BEGIN

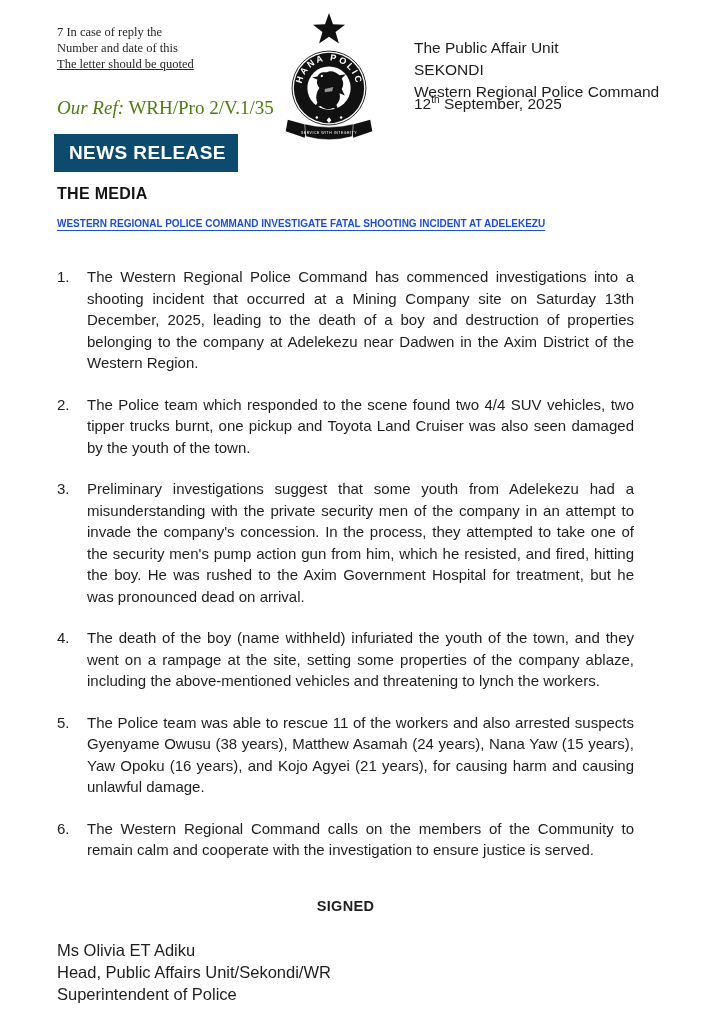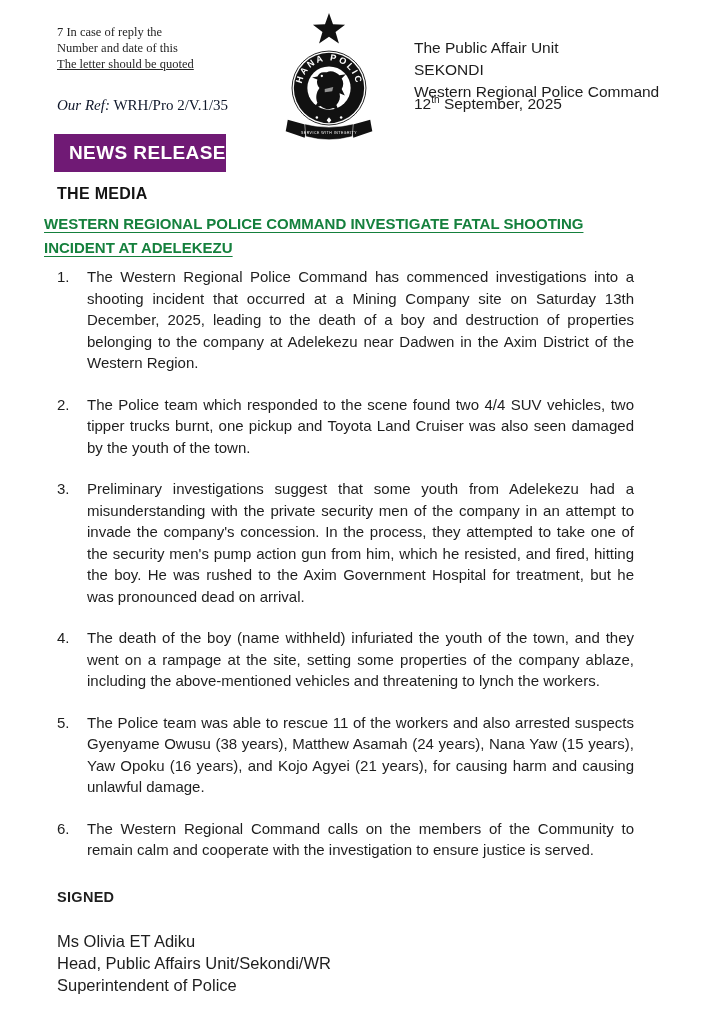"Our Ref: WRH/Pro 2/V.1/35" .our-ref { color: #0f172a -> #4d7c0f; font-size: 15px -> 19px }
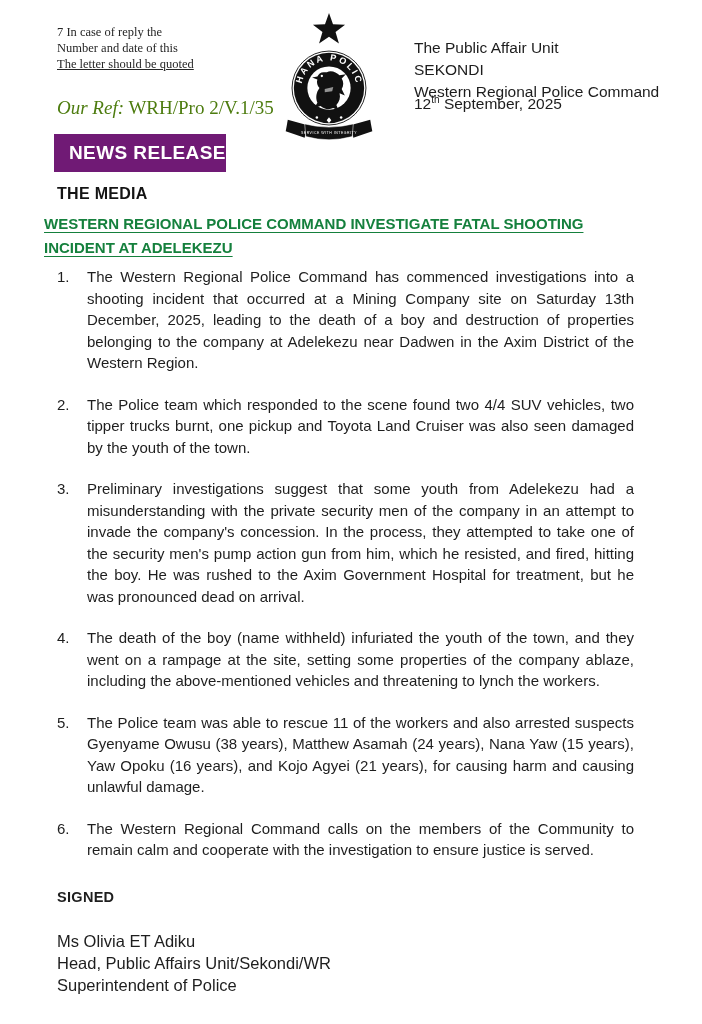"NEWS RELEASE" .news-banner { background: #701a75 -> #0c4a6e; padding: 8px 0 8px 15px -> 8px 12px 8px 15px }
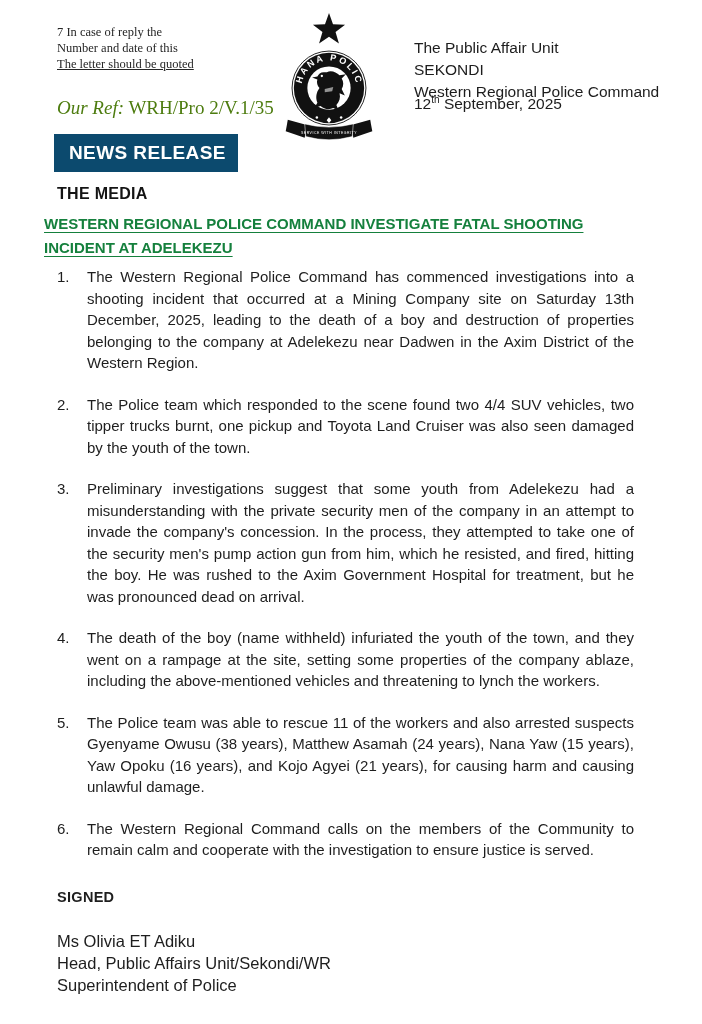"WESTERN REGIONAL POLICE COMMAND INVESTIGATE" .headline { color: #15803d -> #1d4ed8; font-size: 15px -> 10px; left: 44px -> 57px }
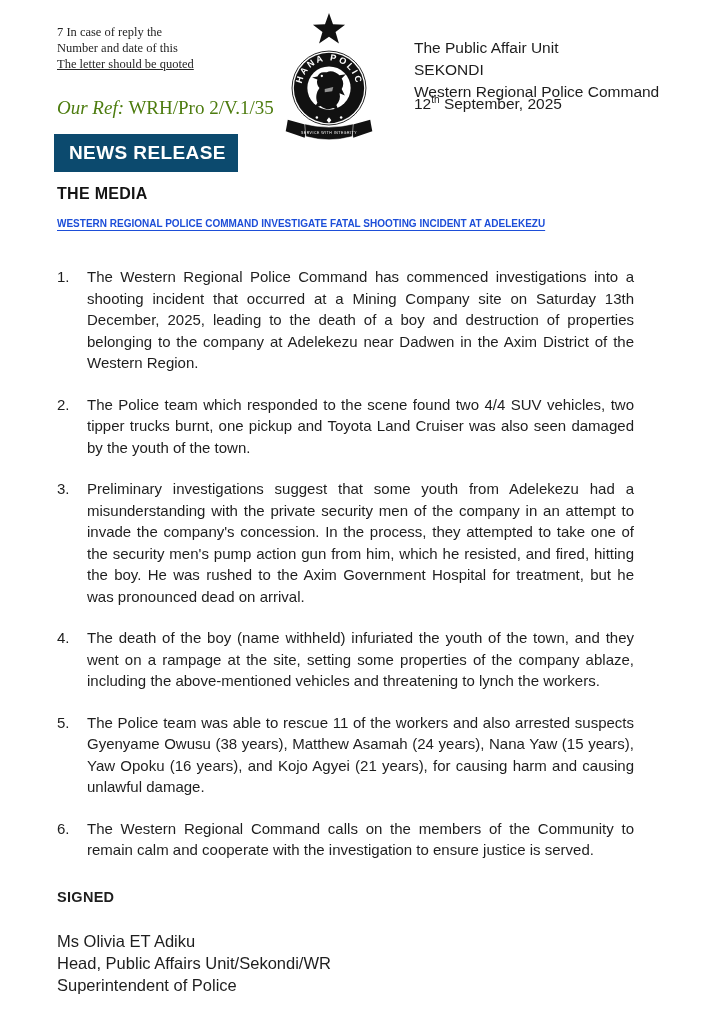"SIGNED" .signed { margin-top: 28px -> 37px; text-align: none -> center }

END
BEGIN

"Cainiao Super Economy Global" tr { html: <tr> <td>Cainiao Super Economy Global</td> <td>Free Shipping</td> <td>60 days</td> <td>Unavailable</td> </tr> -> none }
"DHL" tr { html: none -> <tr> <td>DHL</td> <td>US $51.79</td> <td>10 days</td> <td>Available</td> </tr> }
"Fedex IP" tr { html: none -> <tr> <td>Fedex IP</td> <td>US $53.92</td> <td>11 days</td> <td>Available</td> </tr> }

END
BEGIN

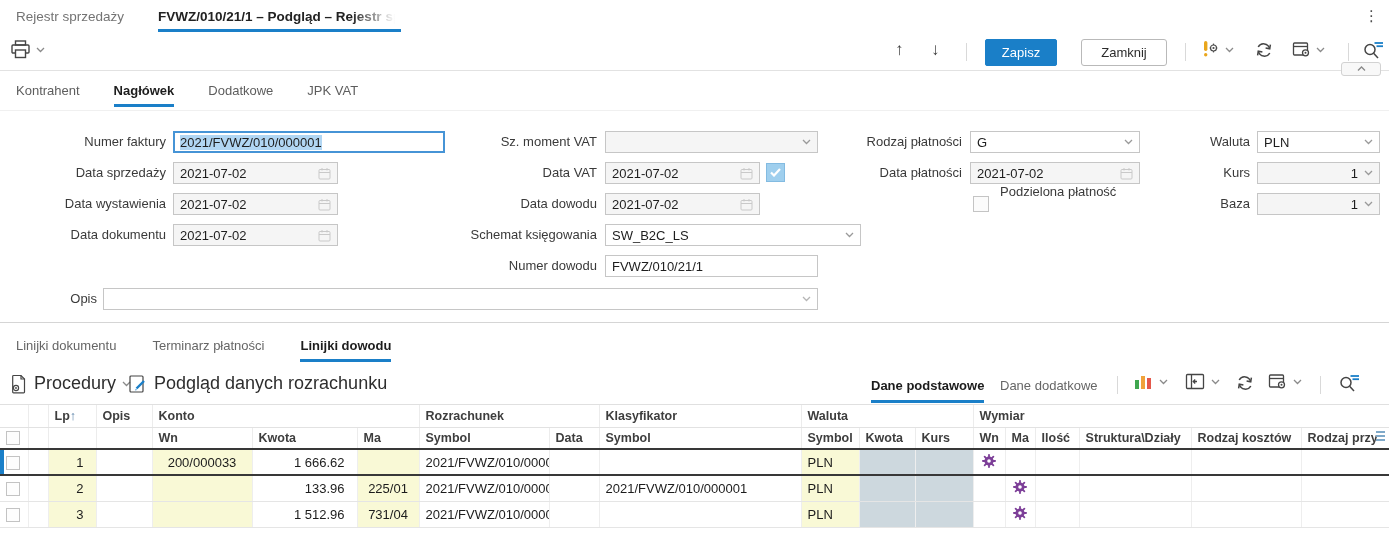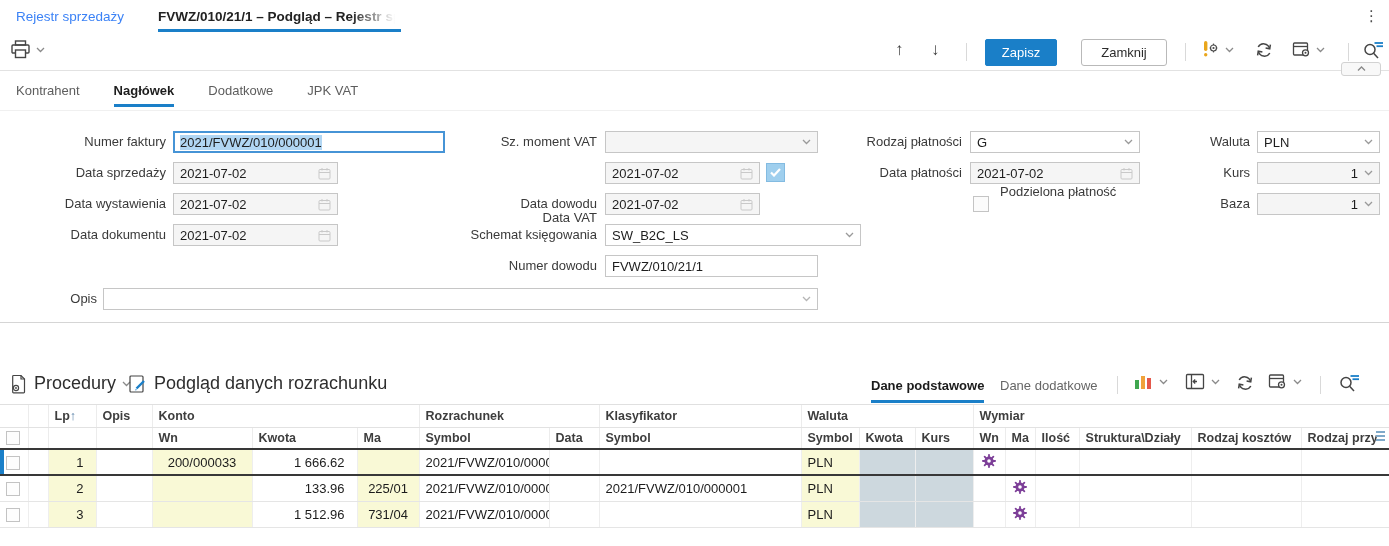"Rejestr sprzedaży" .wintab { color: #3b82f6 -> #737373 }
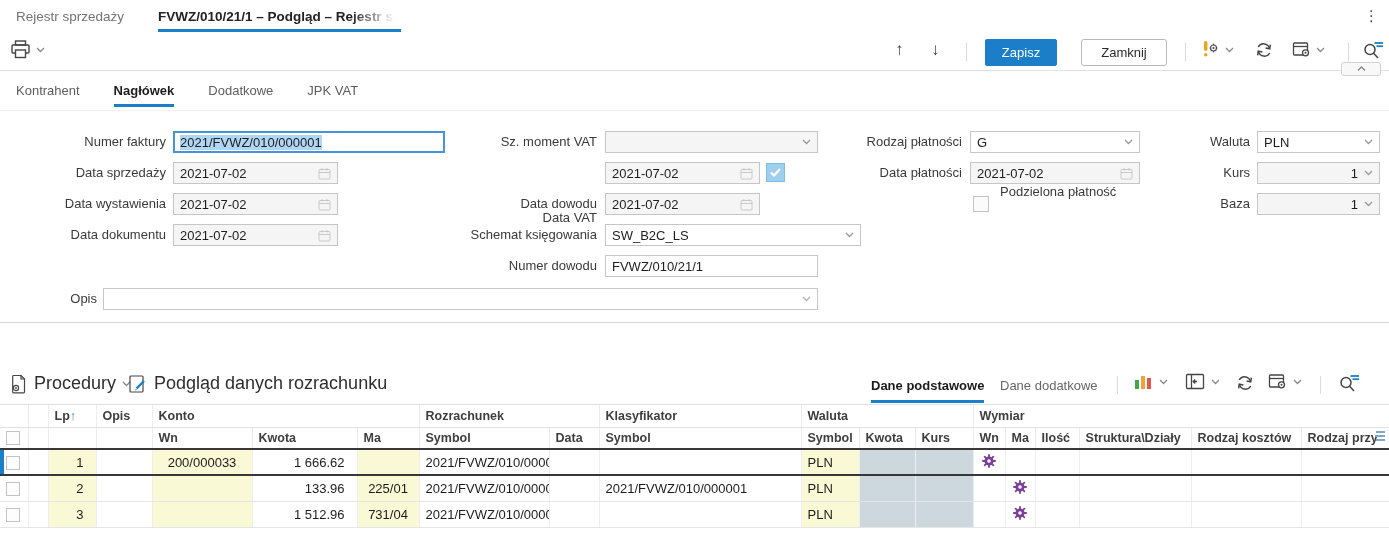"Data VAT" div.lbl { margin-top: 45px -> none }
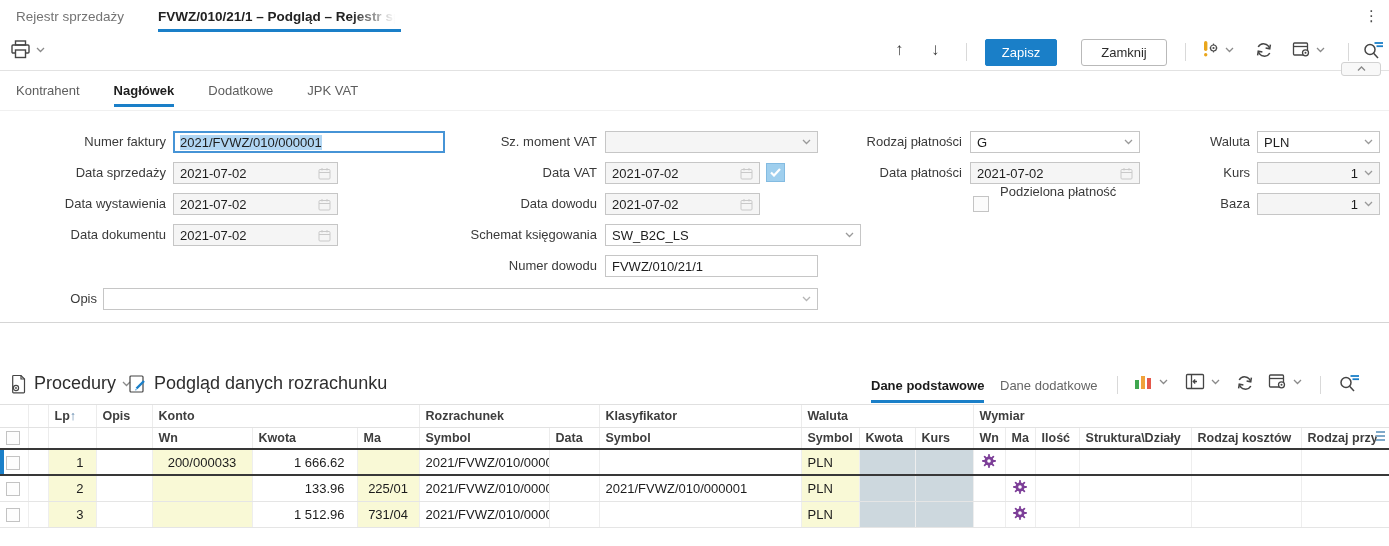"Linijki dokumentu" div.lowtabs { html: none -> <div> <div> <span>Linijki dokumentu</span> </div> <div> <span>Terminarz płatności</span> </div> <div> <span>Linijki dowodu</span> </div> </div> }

END

** What you need to do **
Out of the entries above, write out only the lines between the line holding "html: <tr> <td>Cainiao" and the line holding "-> <tr> <td>Fedex", inclusive, each exactly as given.

** Output for this task **
"Cainiao Super Economy Global" tr { html: <tr> <td>Cainiao Super Economy Global</td> <td>Free Shipping</td> <td>60 days</td> <td>Unavailable</td> </tr> -> none }
"DHL" tr { html: none -> <tr> <td>DHL</td> <td>US $51.79</td> <td>10 days</td> <td>Available</td> </tr> }
"Fedex IP" tr { html: none -> <tr> <td>Fedex IP</td> <td>US $53.92</td> <td>11 days</td> <td>Available</td> </tr> }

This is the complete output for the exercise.